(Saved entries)
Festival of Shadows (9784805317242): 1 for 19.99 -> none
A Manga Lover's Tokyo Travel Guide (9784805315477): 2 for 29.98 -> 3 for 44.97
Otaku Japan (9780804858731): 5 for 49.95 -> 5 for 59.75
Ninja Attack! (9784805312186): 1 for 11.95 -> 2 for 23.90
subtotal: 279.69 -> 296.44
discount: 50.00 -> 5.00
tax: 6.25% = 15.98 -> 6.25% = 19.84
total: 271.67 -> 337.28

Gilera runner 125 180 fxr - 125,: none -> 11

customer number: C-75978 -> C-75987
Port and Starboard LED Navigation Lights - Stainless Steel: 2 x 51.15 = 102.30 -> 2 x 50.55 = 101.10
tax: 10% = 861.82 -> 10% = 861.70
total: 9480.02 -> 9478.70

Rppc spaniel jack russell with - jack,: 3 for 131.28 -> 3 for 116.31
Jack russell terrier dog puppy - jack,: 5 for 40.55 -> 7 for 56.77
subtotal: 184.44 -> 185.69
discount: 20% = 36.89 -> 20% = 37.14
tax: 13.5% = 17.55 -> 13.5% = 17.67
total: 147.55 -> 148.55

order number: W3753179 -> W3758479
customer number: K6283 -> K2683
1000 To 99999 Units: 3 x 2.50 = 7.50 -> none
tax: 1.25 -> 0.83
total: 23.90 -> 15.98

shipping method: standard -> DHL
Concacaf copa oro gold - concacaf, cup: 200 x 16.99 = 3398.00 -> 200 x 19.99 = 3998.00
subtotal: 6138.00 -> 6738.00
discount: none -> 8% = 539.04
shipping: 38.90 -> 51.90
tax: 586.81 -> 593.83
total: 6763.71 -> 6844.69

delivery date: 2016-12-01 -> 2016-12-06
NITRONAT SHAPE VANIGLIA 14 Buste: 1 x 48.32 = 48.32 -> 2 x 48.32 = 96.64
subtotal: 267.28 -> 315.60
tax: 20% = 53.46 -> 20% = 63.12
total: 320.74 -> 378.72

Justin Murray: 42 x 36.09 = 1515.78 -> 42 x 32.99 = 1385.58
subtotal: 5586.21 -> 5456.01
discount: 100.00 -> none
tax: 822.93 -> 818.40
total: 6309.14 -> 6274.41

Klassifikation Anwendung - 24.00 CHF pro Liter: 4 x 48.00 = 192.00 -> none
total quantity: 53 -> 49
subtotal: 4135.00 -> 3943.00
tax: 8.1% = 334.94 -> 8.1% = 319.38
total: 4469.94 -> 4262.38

• [What to do]:
Search the records line by line for the word "jack" and copy every line where it appears.

• [Your solution]:
Rppc spaniel jack russell with - jack,: 3 for 131.28 -> 3 for 116.31
Jack russell terrier dog puppy - jack,: 5 for 40.55 -> 7 for 56.77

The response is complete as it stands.